El mercado se celebraba a pocos kilómetros, a orillas del Cheliff… Había allí cinco o seis mil árabes harapientos, hormigueando al sol y traficando ruidosamente entre tinajas de aceitunas negras, pucheros de miel, sacos de especias y cigarros a montones; grandes hogueras, en que estaban puestos a asar carneros enteros, chorreando manteca; carnicerías al aire libre, en donde los negros, desnudos, con los pies llenos de sangre y los brazos rojos, descuartizaban con cuchillos pequeños cabritos colgados de una pértiga.
En un rincón, bajo una tienda remendada de mil colores, un escribano moro, con un libro muy grande y gafas. Aquí un grupo y gritos de rabia: es una ruleta, instalada sobre una medida para trigo, y los cabileños, que se estrujan alrededor… Allá, pataleos, alegría, risa: miran a un mercader judío con su mula, que están ahogándose en el Cheliff. Luego, escorpiones, perros, cuervos… y ¡moscas!…, ¡qué de moscas! Camellos, no los había. Por fin pudieron descubrir uno, del que querían deshacerse unos morabitos. Era el acreditado camello del desierto, el camello clásico, calvo, de mirada triste, con su larga cabeza de beduino y su giba, que, aflojada por largos ayunos, se caía melancólicamente de un lado.
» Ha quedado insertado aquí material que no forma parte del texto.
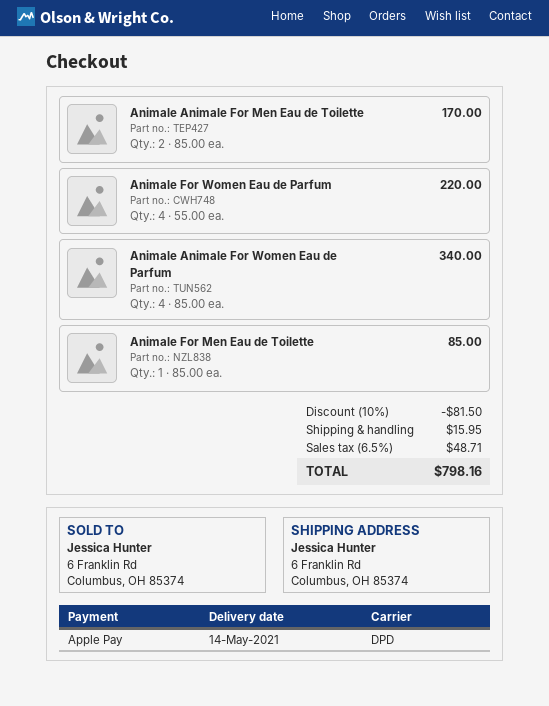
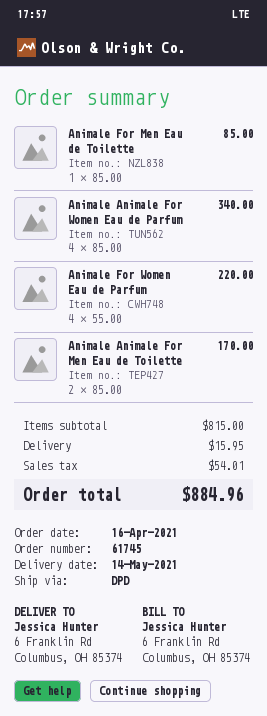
discount: 10% = 81.50 -> none
tax: 48.71 -> 54.01
total: 798.16 -> 884.96

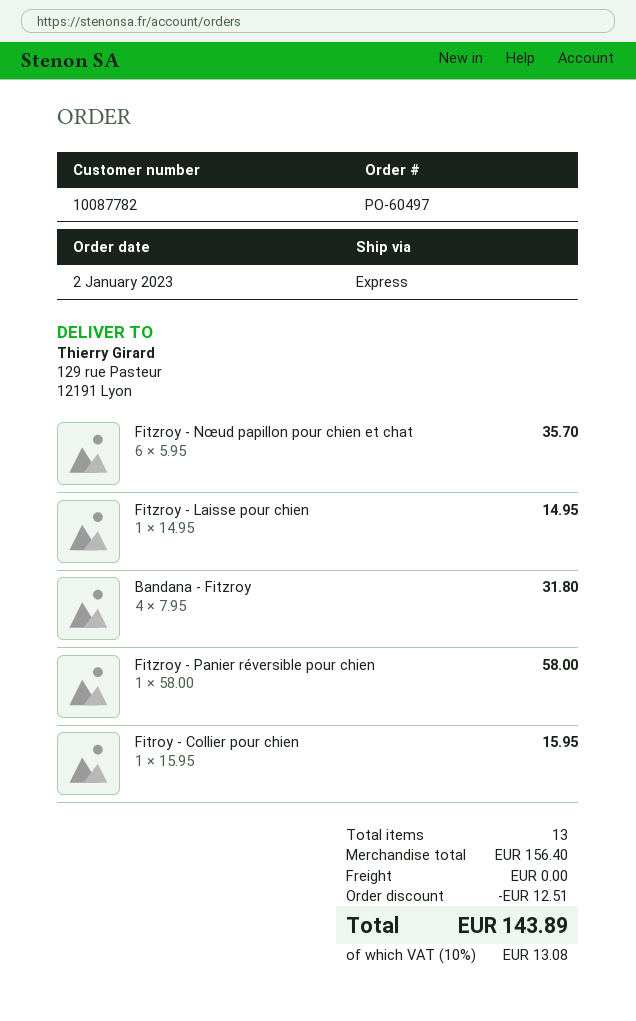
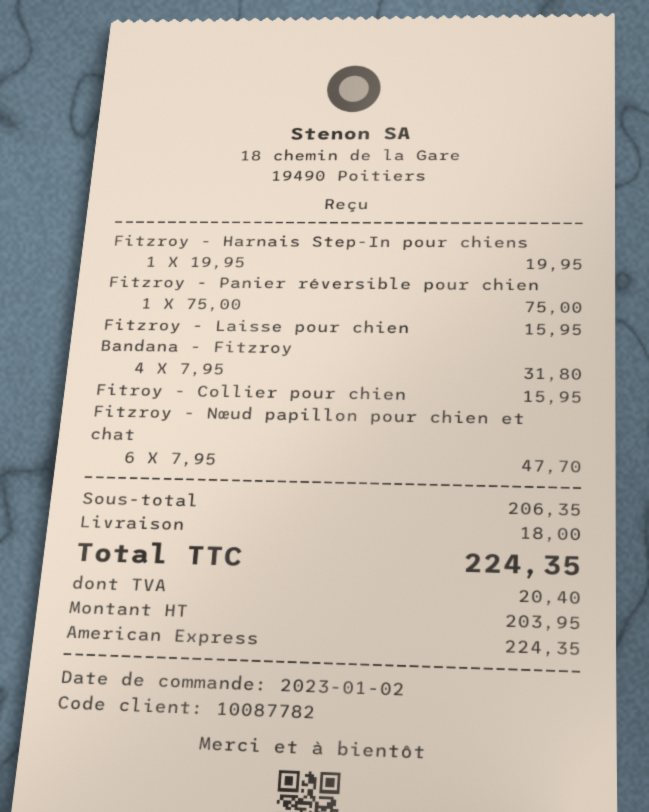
Fitzroy - Nœud papillon pour chien et chat: 6 x 5.95 = 35.70 -> 6 x 7.95 = 47.70
Fitzroy - Laisse pour chien: 1 x 14.95 = 14.95 -> 1 x 15.95 = 15.95
Fitzroy - Panier réversible pour chien: 1 x 58.00 = 58.00 -> 1 x 75.00 = 75.00
Fitzroy - Harnais Step-In pour chiens: none -> 1 x 19.95 = 19.95
subtotal: 156.40 -> 206.35
discount: 12.51 -> none
shipping: 0.00 -> 18.00
tax: 13.08 -> 20.40
total: 143.89 -> 224.35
Tan hermoso lo encontró Tartarín, que quiso montar encima a la caravana entera… ¡Siempre la locura de lo oriental!
El animal se agachó y le ataron con cinchas todo el equipaje.
Sentose el príncipe en el cuello del animal. Tartarín, para mayor majestad, mandó que le izaran hasta lo alto de la giba, entre dos cajas; y allí, arrogante y bien embutido, saludando con noble ademán a todo el mercado, que acudía a verle, dio la señal de partida… ¡Truenos! ¡Si los de Tarascón hubiesen podido verle!…
El camello levantose, estiró las piernas nudosas y salió volando…
¡Oh, estupor! A las pocas zancadas, Tartarín se puso pálido, y la heroica chechia volvió a tomar, una tras otra, las antiguas posturas de los tiempos del Zuavo. Aquel demonio de camello cabeceaba como una fragata.
—Príncipe, príncipe —murmuró Tartarín, pálido como un muerto y agarrándose a la estopa seca de la giba—. Príncipe, apeémonos… Siento…, siento que voy a escarnecer a Francia…
Pero ¡que si quieres!…, el camello se había disparado y nada podía detenerle ya. Cuatro mil árabes corrían tras él, descalzos, gesticulando, riendo como locos y haciendo brillar al sol seiscientos mil dientes blancos…
El héroe de Tarascón tuvo que resignarse. Echose tristemente sobre la giba. La chechia tomó todas las posturas que quiso…, y Francia quedó escarnecida.